TASK DESCRIPTION:
Only lines holding the word "table" are wanted. Copy them from the listing below.

PROVIDED DATA:
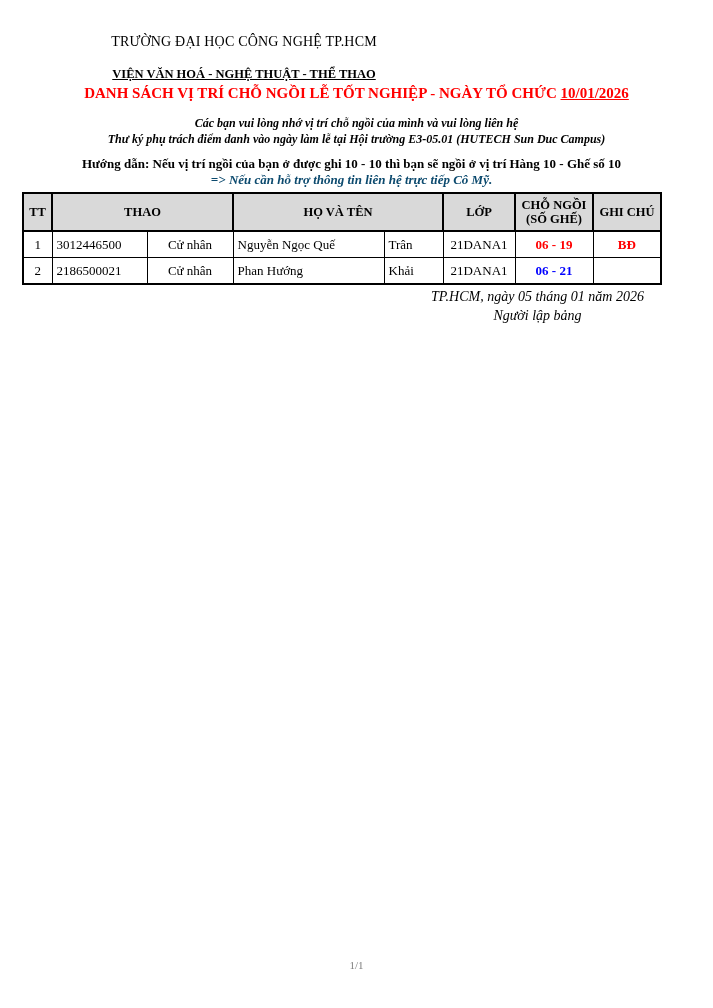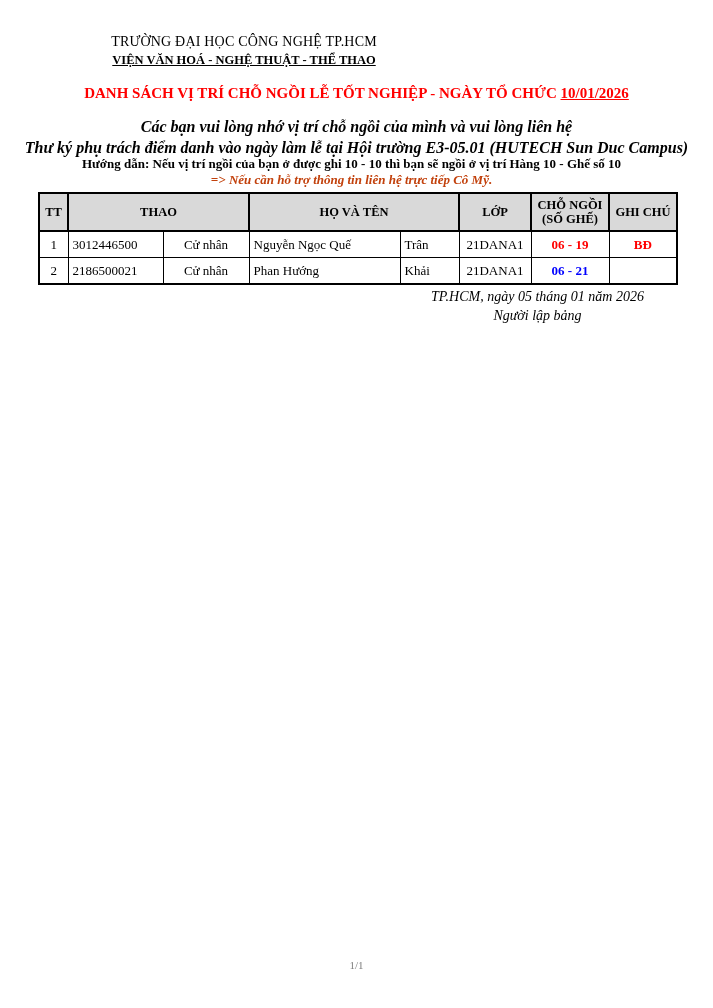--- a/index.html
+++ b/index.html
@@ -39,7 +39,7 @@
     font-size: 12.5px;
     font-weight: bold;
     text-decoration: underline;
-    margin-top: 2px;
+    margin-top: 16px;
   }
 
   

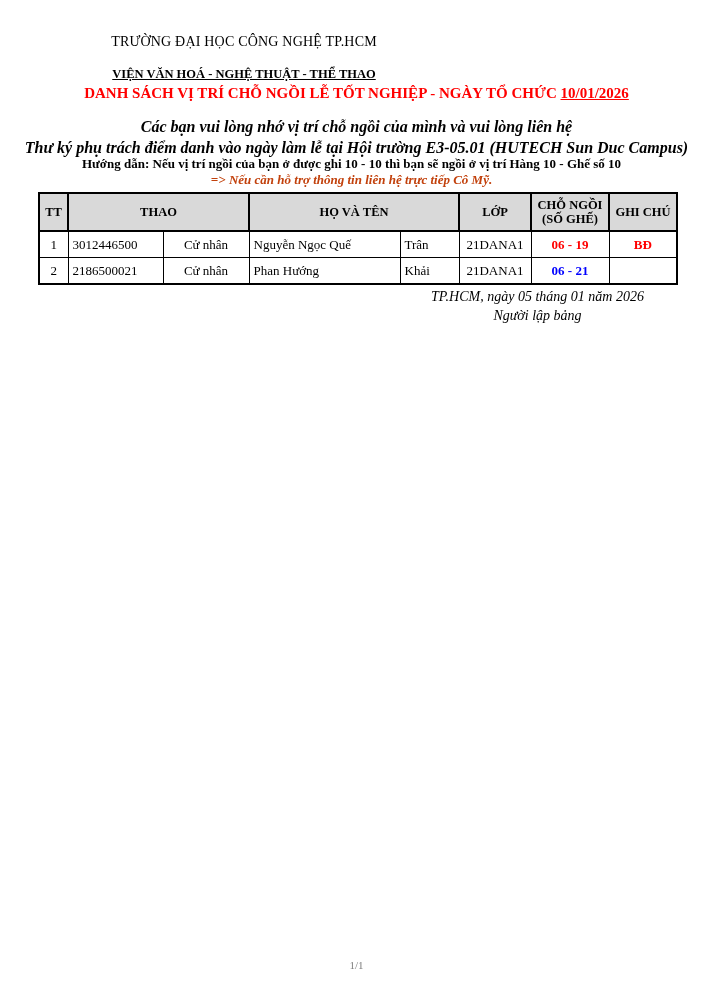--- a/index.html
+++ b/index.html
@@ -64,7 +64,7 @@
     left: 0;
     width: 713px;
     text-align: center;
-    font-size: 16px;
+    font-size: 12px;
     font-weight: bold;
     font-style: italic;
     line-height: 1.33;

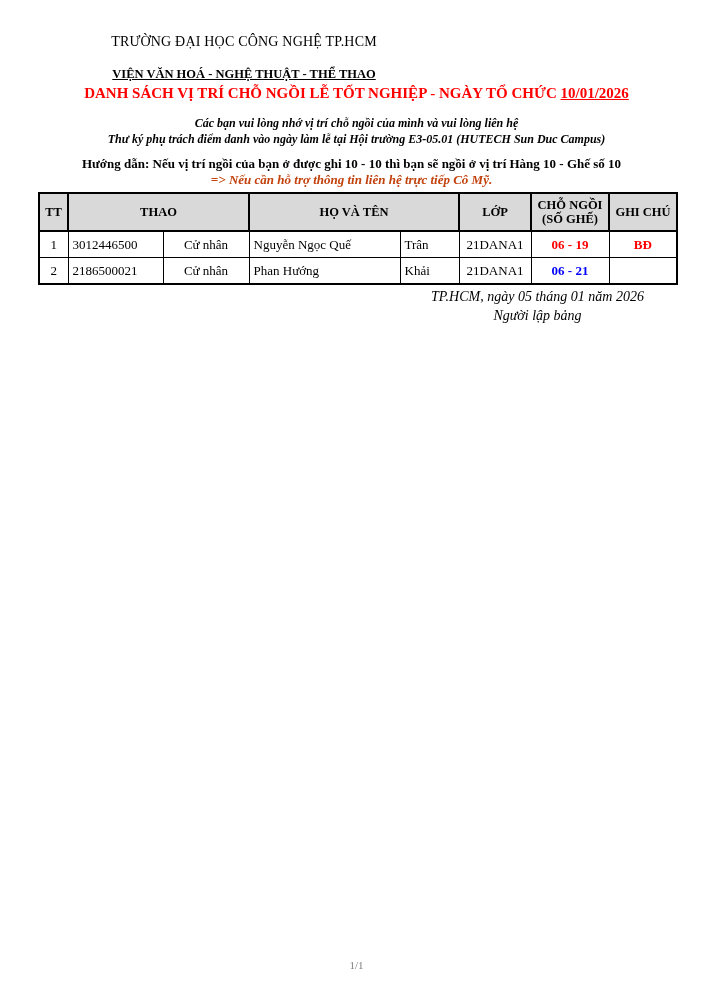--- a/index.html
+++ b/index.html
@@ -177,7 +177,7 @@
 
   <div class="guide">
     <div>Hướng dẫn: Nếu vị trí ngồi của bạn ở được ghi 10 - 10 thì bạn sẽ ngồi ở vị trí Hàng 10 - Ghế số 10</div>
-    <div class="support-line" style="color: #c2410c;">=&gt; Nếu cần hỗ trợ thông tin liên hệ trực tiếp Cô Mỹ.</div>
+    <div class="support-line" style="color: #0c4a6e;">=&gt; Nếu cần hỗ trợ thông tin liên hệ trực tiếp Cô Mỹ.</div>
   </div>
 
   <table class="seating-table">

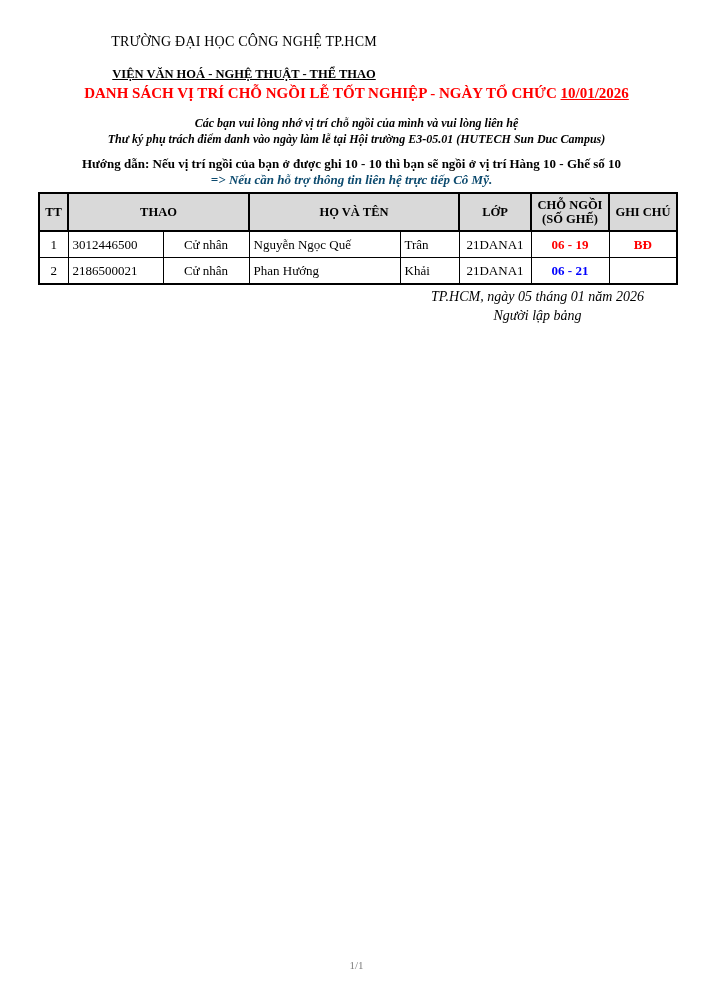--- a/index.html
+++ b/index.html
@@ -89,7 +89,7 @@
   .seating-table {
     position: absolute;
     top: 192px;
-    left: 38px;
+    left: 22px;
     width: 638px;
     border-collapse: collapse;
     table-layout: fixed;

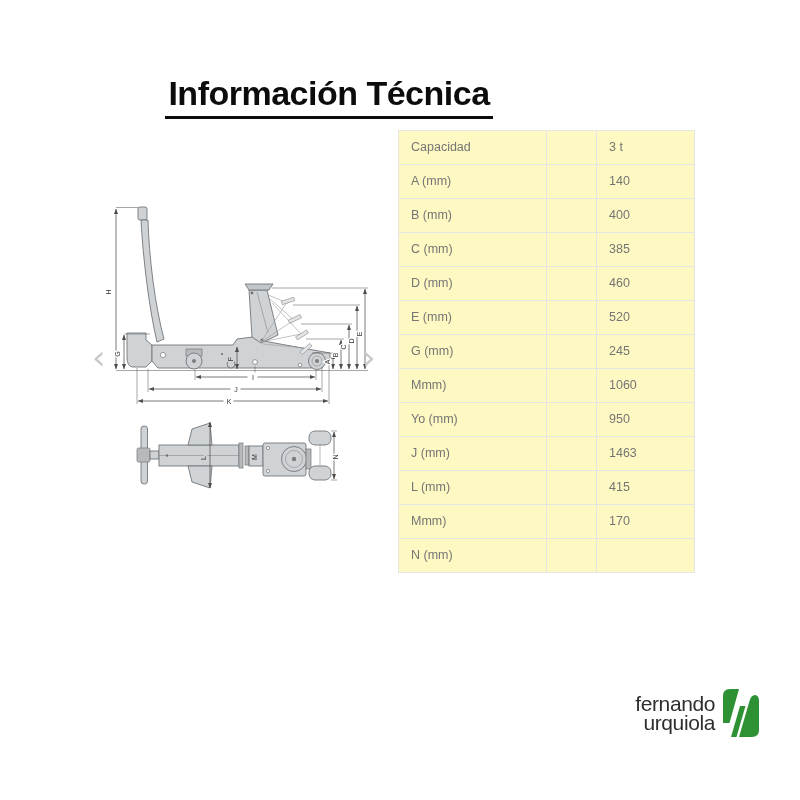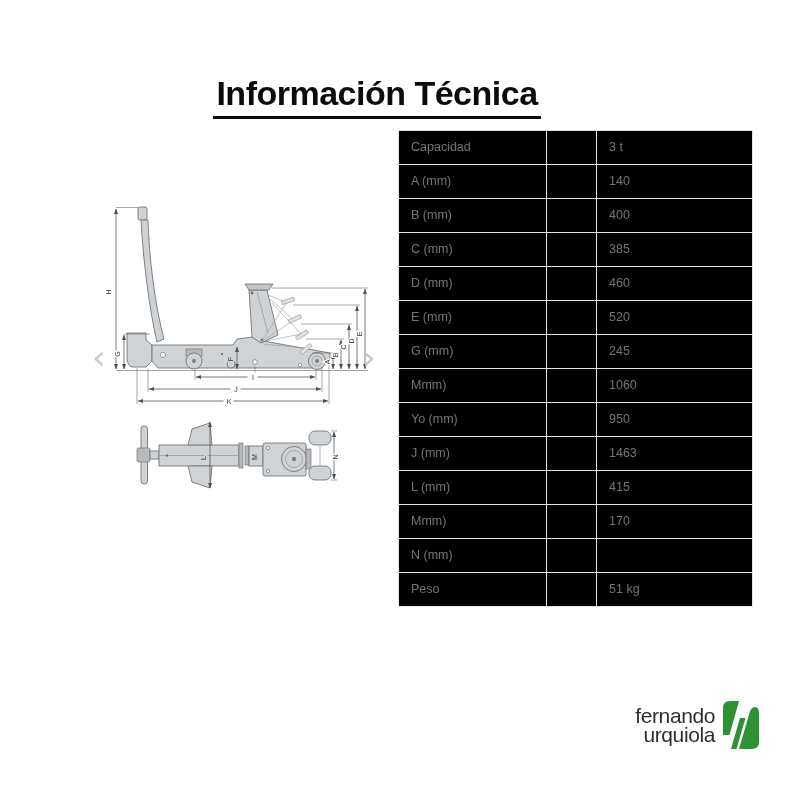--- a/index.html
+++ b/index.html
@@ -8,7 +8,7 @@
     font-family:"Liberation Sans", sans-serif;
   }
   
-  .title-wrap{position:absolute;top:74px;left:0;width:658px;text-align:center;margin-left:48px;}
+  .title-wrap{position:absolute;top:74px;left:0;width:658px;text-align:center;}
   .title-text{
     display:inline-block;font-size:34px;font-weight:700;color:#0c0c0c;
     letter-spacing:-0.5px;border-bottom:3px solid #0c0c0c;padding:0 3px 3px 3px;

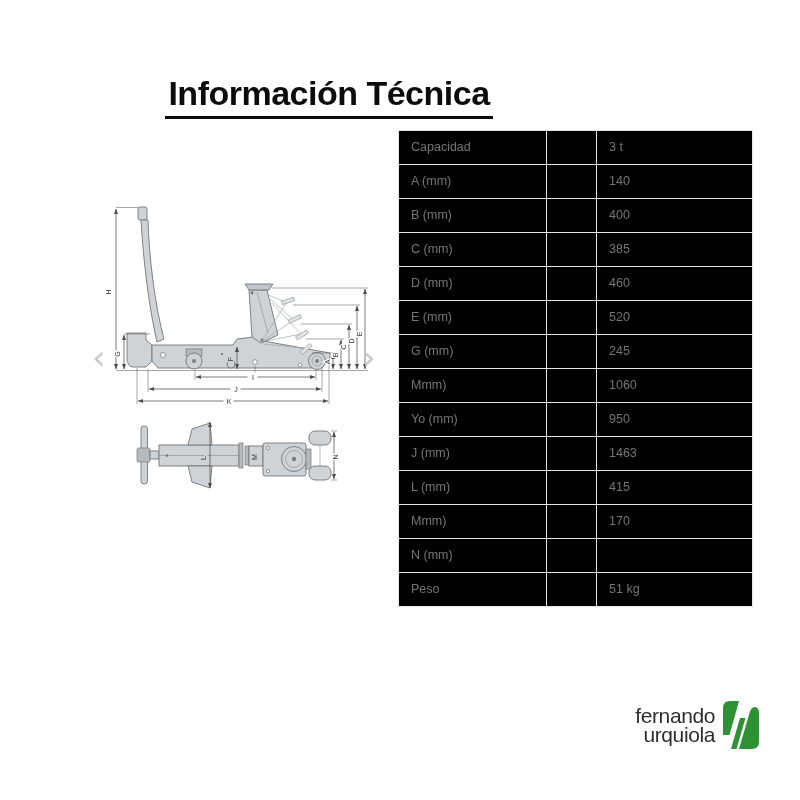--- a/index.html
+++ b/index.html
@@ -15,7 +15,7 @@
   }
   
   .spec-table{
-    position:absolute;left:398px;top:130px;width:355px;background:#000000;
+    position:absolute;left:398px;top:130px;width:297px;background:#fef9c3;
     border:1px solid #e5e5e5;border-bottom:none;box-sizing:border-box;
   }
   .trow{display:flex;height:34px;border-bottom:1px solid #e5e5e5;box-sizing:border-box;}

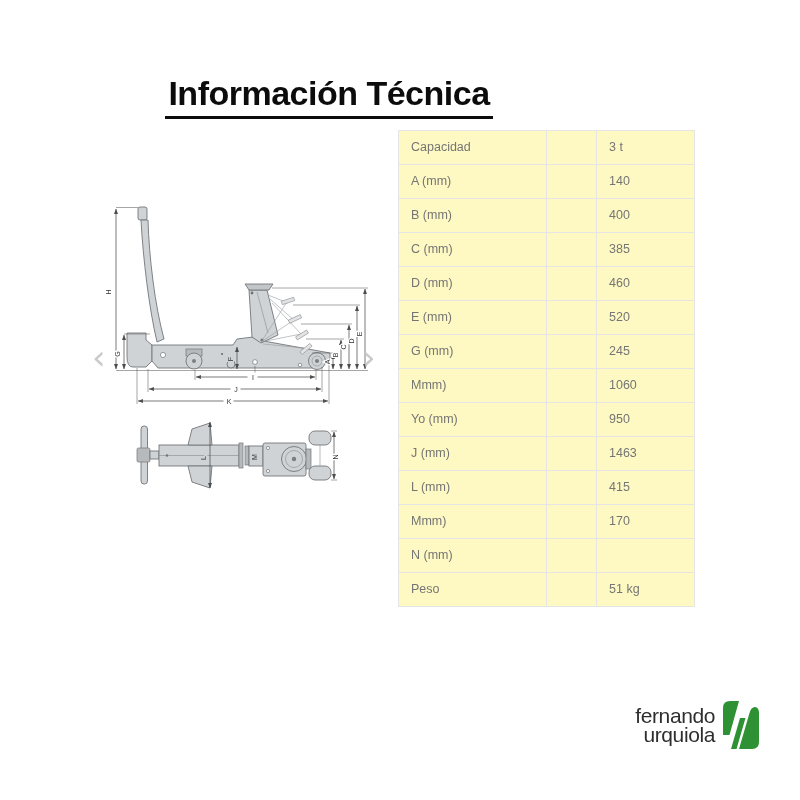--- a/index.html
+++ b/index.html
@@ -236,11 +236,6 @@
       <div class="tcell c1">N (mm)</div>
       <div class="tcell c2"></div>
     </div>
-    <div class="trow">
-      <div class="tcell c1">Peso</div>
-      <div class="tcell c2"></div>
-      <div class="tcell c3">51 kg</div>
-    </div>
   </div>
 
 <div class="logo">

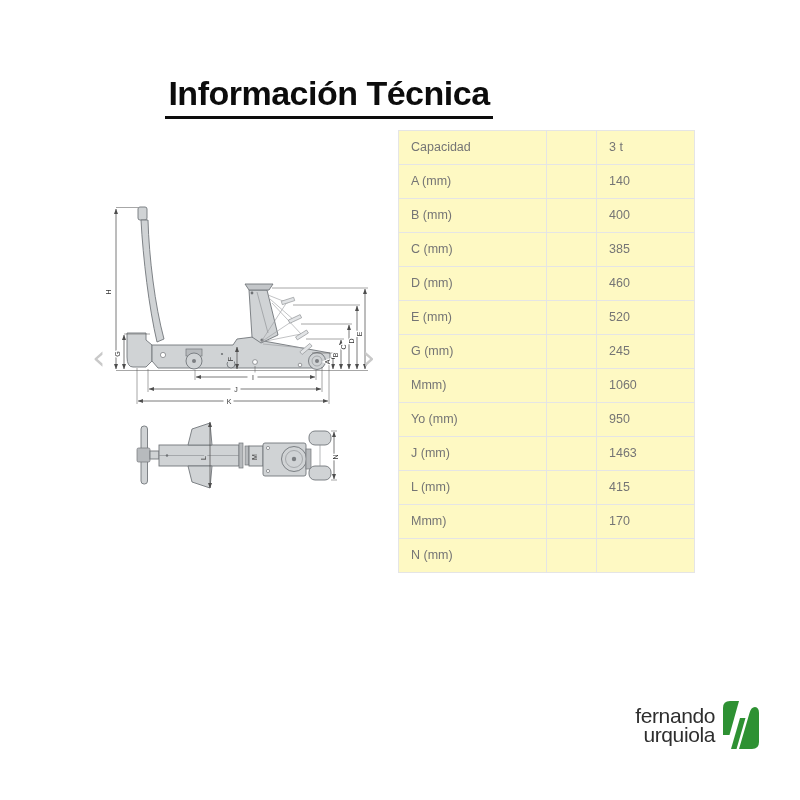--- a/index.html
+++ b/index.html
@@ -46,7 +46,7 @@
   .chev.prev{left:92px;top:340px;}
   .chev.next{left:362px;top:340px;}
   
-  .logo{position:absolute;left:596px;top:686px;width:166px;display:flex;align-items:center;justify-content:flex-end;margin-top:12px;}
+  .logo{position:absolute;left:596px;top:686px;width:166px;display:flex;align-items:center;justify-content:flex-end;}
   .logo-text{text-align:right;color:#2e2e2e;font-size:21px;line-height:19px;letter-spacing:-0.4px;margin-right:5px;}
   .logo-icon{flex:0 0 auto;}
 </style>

FINISHED EXERCISE:
   <table class="seating-table">
   .seating-table {
     table-layout: fixed;
   .spec-table{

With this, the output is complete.